Everyone will have to get by Gene Healy's first paragraph, because frankly it sounds like it came out of a conservative talking points memo, so I will give it here, just to get it out of the way:
Most sane Americans are sick of identity politics. More's the pity, then, that race and gender will likely take center stage in the coming Supreme Court fight. If so, Sonia Sotomayor can hardly cry victim: She's fed the fire by repeatedly suggesting that women and minorities read the Constitution differently than white males.
[For the record, just as Biblical scholars have acknowledged within the last century that women and minorities read the Bible differently than European males, and feminist historians and sociologists have proven that female researchers will ask different questions of the same evidence, there is intellectual merit to the idea that people of different backgrounds read all documents differently. That said, Judge Sotomayor has strayed into the exploitive realm of ID politics from time to time. Big shit.]
But it's what follows that makes the Healy piece worth reading, a fairly comprehensive examination of where Sotomayor has come down on different issues.
Here's a taste:
The Second Circuit, Sotomayor's home for the last 11 years, gets few national security cases. But what we can glean from three key cases she's participated in suggests she agrees with former Justice Sandra O'Connor that the War on Terror "is not a blank check for the president."
A Justice Sotomayor is unlikely to move in lockstep with the ACLU in this area. In Cassidy v. Chertoff (2006), she rejected a Fourth Amendment challenge to post-9/11 security searches conducted by a ferry operator acting at the behest of the Bush administration.
But in 2008's Doe v.
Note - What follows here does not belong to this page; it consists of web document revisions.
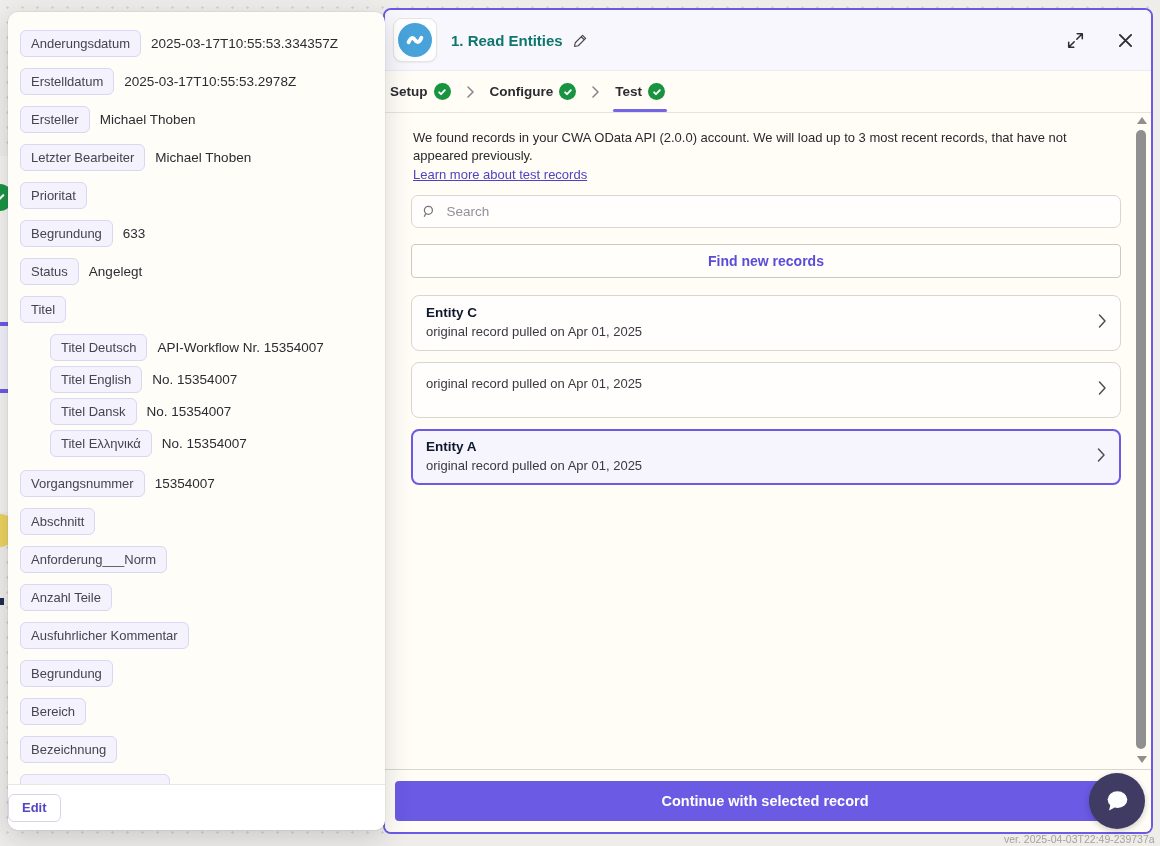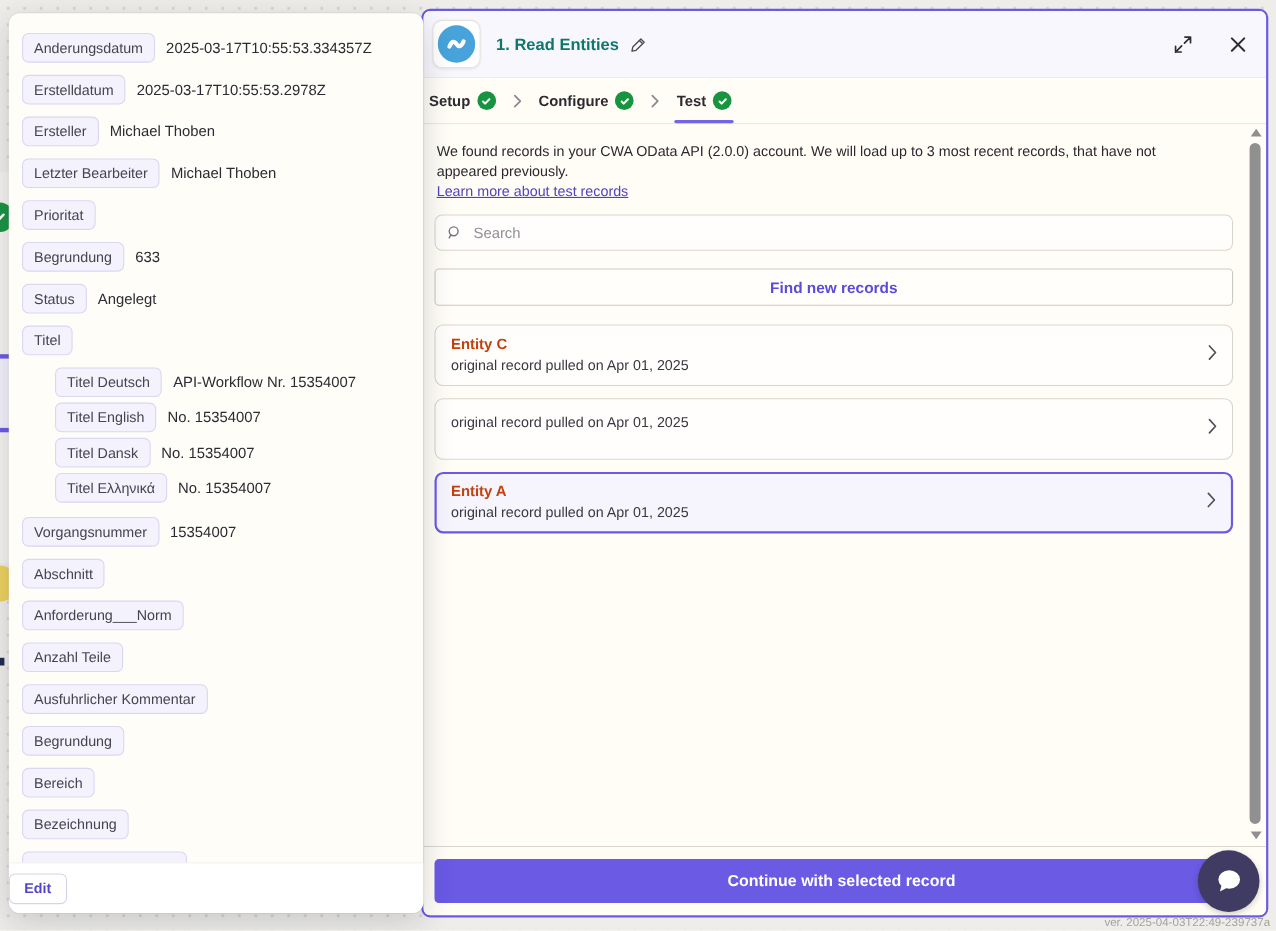--- a/index.html
+++ b/index.html
@@ -35,35 +35,35 @@
   .hicon{display:flex;align-items:center;color:#2f2e33;cursor:pointer;}
   .hicon + .hicon{margin-left:24px;}
 
   .tabs{height:41px;flex:0 0 41px;background:#fffdf6;border-bottom:1px solid #e7e4dc;
     display:flex;align-items:stretch;padding-left:3px;}
   .tab{position:relative;display:flex;align-items:center;gap:6px;font-size:13.5px;font-weight:700;color:#2c2b30;padding:0 2px;cursor:pointer;}
   .tab.active::after{content:"";position:absolute;left:0;right:0;bottom:0;height:3.5px;background:#7365e6;border-radius:3px;}
   .tab-sep{display:flex;align-items:center;margin:0 13px;color:#8b8890;}
   .check{width:17px;height:17px;border-radius:50%;background:#189441;display:flex;align-items:center;justify-content:center;flex:0 0 17px;}
 
-  .content{position:relative;flex:1;background:#fffdf6;padding:0 30px 0 10px;overflow:hidden;}
+  .content{position:relative;flex:1;background:#fffdf6;padding:0 30px 0 10px;overflow:hidden;margin-left:16px;}
   .intro{margin:16px 0 0 2px;font-size:13px;line-height:18px;color:#2a292e;max-width:706px;}
   .learn-link{display:inline-block;margin:1px 0 0 2px;font-size:13px;color:#4f43c1;text-decoration:underline;cursor:pointer;}
   .searchbox{margin-top:12px;height:33px;box-sizing:border-box;border:1px solid #d9d6cf;border-radius:7px;
     background:#fffefc;display:flex;align-items:center;padding:0 10px;gap:8px;}
   .searchbox input{border:none;outline:none;background:transparent;font-size:13.5px;color:#2a292e;width:100%;
     font-family:"Liberation Sans", sans-serif;}
   .searchbox input::placeholder{color:#93909a;}
   .find-btn{margin-top:16px;width:100%;height:34px;box-sizing:border-box;border:1px solid #ccc9c2;border-radius:4px;
     background:#fffefb;font-size:14px;font-weight:700;color:#5a4bd8;cursor:pointer;font-family:"Liberation Sans", sans-serif;}
   .record-card{position:relative;margin-top:11px;height:56px;box-sizing:border-box;border:1px solid #d9d6cf;border-radius:8px;
     background:#fffefc;padding:9px 14px;cursor:pointer;}
   .record-card.first{margin-top:17px;}
   .record-card.selected{border:2px solid #6a5ae4;background:#f6f4fd;padding:8px 13px;}
-  .record-name{font-size:13.5px;font-weight:700;color:#c2410c;}
+  .record-name{font-size:13.5px;font-weight:700;color:#0f172a;}
   .record-meta{margin-top:4px;font-size:13px;color:#3a3941;}
   .record-chevron{position:absolute;right:13px;top:50%;transform:translateY(-50%);color:#4f4e55;}
 
   .vscrollbar{position:absolute;right:3px;top:2px;bottom:4px;width:13px;}
   .sb-up{position:absolute;top:2px;left:2px;width:0;height:0;border-left:5px solid transparent;border-right:5px solid transparent;border-bottom:7px solid #8f8f8f;cursor:pointer;}
   .sb-down{position:absolute;bottom:2px;left:2px;width:0;height:0;border-left:5px solid transparent;border-right:5px solid transparent;border-top:7px solid #8f8f8f;cursor:pointer;}
   .sb-thumb{position:absolute;top:15px;bottom:16px;left:1px;width:10px;background:#909090;border-radius:5px;cursor:pointer;}
 
   .panel-footer{height:62px;flex:0 0 62px;border-top:1px solid #d9d6cf;background:#fffdf6;
     display:flex;align-items:center;padding:0 16px 0 10px;}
Mukasey, she joined two colleagues to strike down provisions of the Patriot Act related to National Security Letters (NSL). NSLs allow the FBI to seize private customer information from ISPs and other businesses, and place the recipient under a "gag order," preventing disclosure of the demand.
Still before the Second Circuit is the case of Maher Arar, a Canadian citizen sent to Syria under the U.S. government's extraordinary rendition program and tortured there. At oral argument last December, Sotomayor questioned the administration's lawyer sharply: "So the minute the executive raises the specter of foreign policy, it is the government's position that that is a license to torture?"
Sotomayor is unlikely to participate in the final decision, but her line of questioning suggested skepticism toward broad claims of executive power. That record isn't much to go on, but it hints that Sotomayor won't be as pro-executive as recent GOP nominees.
In the end, Healy reaches the following conclusion:
For all her faults, it's unlikely that Sonia Sotomayor will be a pushover for any wartime president. Constitutionalists and civil libertarians should take comfort in the fact that it could have been worse.
Perhaps only a lukewarm endorsement, but the nice part of the article is that it actually gives you sufficient information to make up your own mind on many issues.